Front-end code change data —
•••••

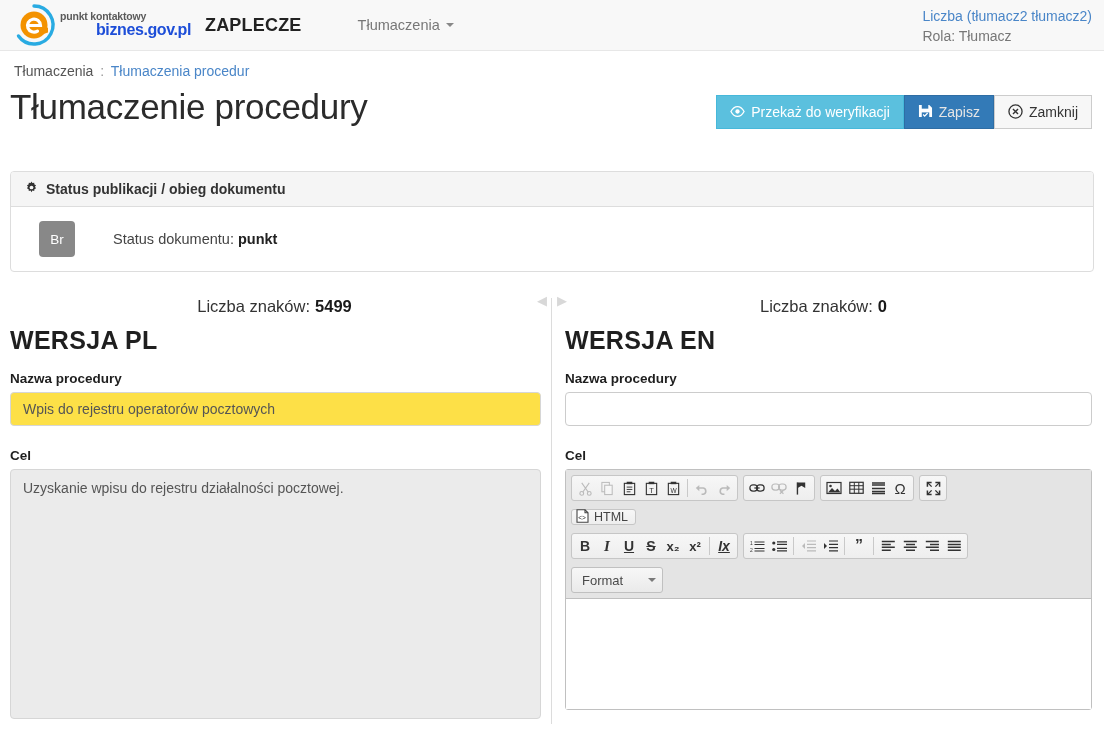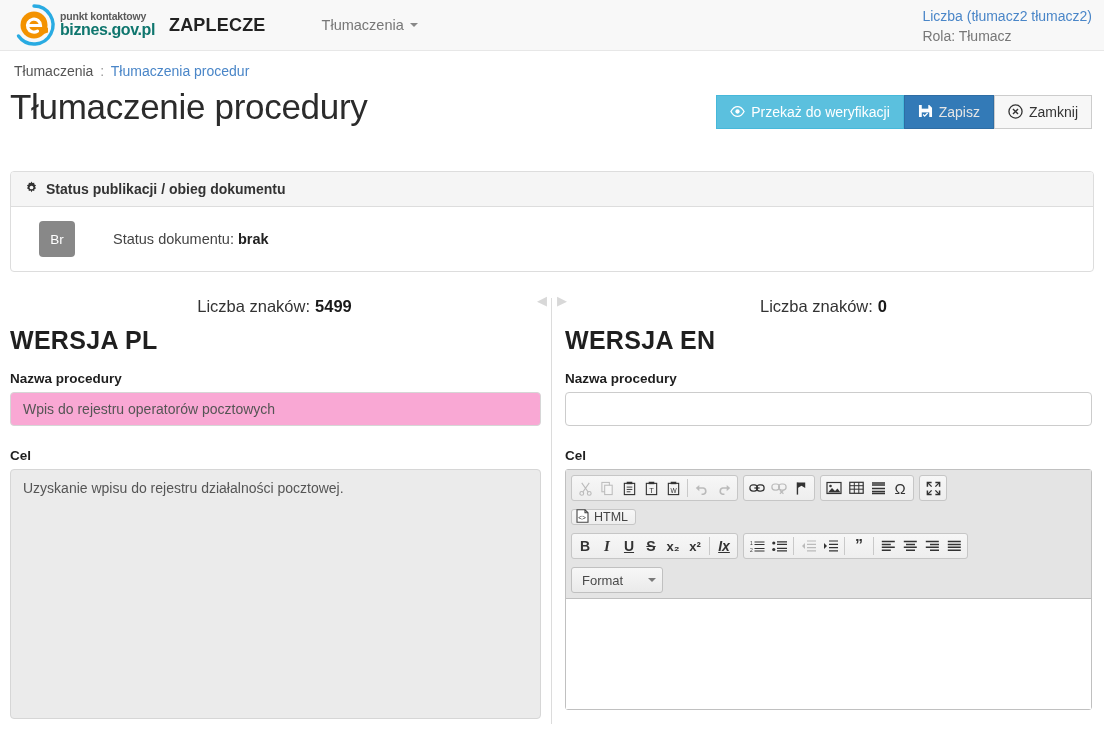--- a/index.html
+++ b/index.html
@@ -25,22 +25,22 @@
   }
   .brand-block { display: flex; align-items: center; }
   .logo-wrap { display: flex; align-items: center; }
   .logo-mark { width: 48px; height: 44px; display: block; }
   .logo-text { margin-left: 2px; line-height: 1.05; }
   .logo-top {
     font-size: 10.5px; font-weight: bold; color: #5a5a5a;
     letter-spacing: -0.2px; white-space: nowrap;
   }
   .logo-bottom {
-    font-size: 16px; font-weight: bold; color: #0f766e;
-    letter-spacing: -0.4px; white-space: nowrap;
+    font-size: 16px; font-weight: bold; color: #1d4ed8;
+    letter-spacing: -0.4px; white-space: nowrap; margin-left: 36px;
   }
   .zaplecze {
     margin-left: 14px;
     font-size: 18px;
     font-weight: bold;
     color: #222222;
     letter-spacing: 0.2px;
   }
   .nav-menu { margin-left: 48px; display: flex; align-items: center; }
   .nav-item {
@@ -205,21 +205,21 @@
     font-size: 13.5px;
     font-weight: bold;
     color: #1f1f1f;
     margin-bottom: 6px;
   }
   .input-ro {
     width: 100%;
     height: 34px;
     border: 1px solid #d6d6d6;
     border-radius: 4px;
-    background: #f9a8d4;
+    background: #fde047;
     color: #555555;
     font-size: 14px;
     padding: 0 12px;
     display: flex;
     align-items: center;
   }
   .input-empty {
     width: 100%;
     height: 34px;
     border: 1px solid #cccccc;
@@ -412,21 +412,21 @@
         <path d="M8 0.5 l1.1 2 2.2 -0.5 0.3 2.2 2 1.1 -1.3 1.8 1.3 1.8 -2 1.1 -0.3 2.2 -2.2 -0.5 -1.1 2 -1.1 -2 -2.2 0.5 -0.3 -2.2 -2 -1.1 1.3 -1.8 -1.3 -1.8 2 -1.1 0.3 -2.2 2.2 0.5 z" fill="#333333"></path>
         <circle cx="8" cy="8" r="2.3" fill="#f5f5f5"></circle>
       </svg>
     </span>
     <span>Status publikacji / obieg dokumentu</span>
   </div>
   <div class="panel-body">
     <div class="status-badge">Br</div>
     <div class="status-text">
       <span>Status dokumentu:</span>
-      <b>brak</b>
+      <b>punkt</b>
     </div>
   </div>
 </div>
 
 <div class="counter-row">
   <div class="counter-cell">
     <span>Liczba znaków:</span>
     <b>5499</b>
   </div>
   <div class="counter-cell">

•••••

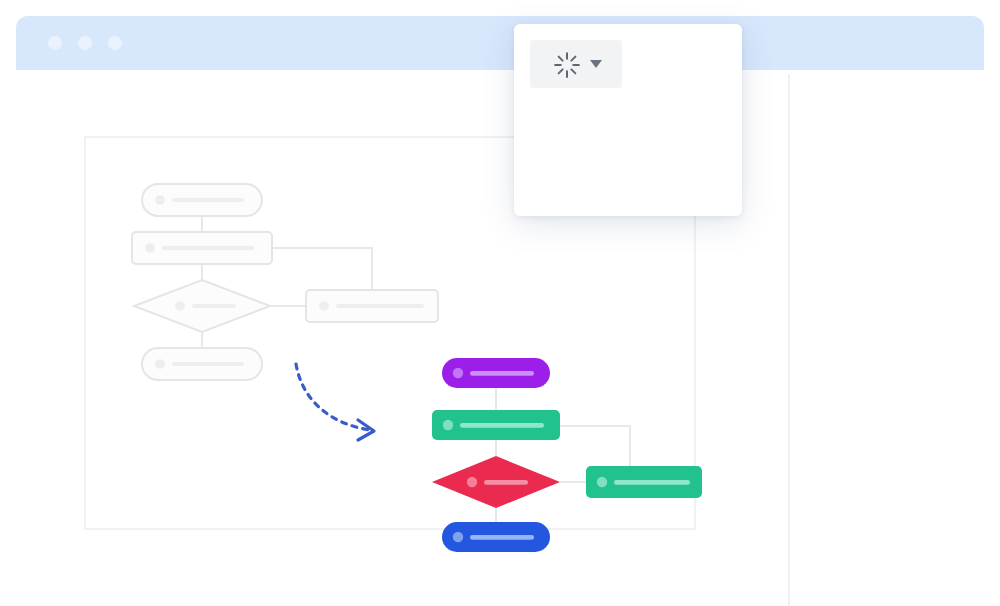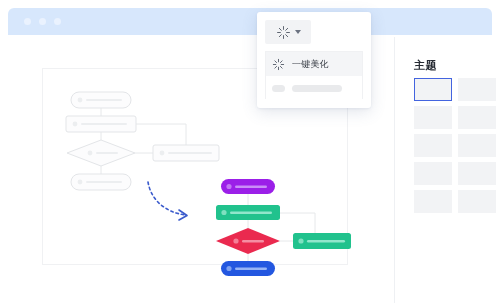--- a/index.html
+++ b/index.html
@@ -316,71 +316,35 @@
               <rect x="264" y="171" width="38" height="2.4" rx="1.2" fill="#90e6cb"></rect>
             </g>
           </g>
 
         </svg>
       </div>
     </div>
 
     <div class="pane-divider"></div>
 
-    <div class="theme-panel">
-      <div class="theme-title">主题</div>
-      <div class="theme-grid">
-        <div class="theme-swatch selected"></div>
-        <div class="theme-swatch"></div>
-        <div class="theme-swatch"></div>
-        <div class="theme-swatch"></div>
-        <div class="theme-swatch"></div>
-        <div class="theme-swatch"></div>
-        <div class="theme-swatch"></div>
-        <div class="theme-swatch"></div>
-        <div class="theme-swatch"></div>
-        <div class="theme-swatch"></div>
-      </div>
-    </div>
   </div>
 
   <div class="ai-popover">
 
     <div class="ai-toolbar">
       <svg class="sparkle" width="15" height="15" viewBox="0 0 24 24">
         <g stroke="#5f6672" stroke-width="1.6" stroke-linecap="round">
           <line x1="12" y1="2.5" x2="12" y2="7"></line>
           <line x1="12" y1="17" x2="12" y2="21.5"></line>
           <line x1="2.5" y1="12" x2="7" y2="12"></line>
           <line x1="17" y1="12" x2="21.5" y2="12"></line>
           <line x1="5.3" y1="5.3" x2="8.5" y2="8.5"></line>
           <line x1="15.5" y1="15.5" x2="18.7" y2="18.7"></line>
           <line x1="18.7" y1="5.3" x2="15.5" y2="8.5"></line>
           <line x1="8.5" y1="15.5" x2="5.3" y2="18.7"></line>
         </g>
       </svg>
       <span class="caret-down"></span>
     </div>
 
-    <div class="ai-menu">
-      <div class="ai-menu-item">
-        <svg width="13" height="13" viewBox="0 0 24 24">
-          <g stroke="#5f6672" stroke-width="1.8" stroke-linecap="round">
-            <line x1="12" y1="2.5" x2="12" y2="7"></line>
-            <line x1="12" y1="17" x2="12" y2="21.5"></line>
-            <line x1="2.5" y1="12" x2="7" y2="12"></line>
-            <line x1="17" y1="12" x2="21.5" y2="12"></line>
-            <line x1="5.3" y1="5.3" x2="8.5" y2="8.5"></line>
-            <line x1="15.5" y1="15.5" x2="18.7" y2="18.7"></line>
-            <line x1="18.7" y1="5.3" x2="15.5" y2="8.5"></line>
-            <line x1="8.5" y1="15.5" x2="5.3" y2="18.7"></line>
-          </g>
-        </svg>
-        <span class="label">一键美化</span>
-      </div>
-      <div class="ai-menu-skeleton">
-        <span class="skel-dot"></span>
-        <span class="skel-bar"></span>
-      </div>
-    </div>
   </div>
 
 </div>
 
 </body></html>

•••••

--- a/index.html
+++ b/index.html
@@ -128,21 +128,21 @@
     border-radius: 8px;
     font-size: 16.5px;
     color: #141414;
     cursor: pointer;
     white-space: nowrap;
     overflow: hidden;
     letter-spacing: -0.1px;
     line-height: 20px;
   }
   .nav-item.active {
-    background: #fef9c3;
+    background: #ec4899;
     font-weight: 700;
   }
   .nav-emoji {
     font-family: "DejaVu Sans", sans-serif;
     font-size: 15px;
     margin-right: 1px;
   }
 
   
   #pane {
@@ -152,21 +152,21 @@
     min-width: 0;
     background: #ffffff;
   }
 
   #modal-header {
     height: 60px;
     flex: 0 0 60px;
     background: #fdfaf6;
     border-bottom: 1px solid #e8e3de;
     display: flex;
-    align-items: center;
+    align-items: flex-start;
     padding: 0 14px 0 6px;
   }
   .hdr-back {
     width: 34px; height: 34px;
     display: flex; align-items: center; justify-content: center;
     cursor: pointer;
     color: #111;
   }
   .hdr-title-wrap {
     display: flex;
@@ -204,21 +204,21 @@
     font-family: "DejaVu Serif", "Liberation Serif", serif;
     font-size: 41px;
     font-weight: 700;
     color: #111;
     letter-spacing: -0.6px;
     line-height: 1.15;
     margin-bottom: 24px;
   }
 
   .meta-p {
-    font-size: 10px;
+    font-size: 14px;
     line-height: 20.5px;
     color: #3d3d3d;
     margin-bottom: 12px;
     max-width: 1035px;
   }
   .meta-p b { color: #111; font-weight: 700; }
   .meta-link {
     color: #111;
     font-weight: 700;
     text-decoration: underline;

•••••

AIM OF THE TASK — Wherever the line holding "font-size: 41px;" falls in the entries above, copy exactly from it through the line holding "color: #3d3d3d;", inclusive, and add nothing.

OUTPUT OF THE EXERCISE —
     font-size: 41px;
     font-weight: 700;
     color: #111;
     letter-spacing: -0.6px;
     line-height: 1.15;
     margin-bottom: 24px;
   }
 
   .meta-p {
-    font-size: 10px;
+    font-size: 14px;
     line-height: 20.5px;
     color: #3d3d3d;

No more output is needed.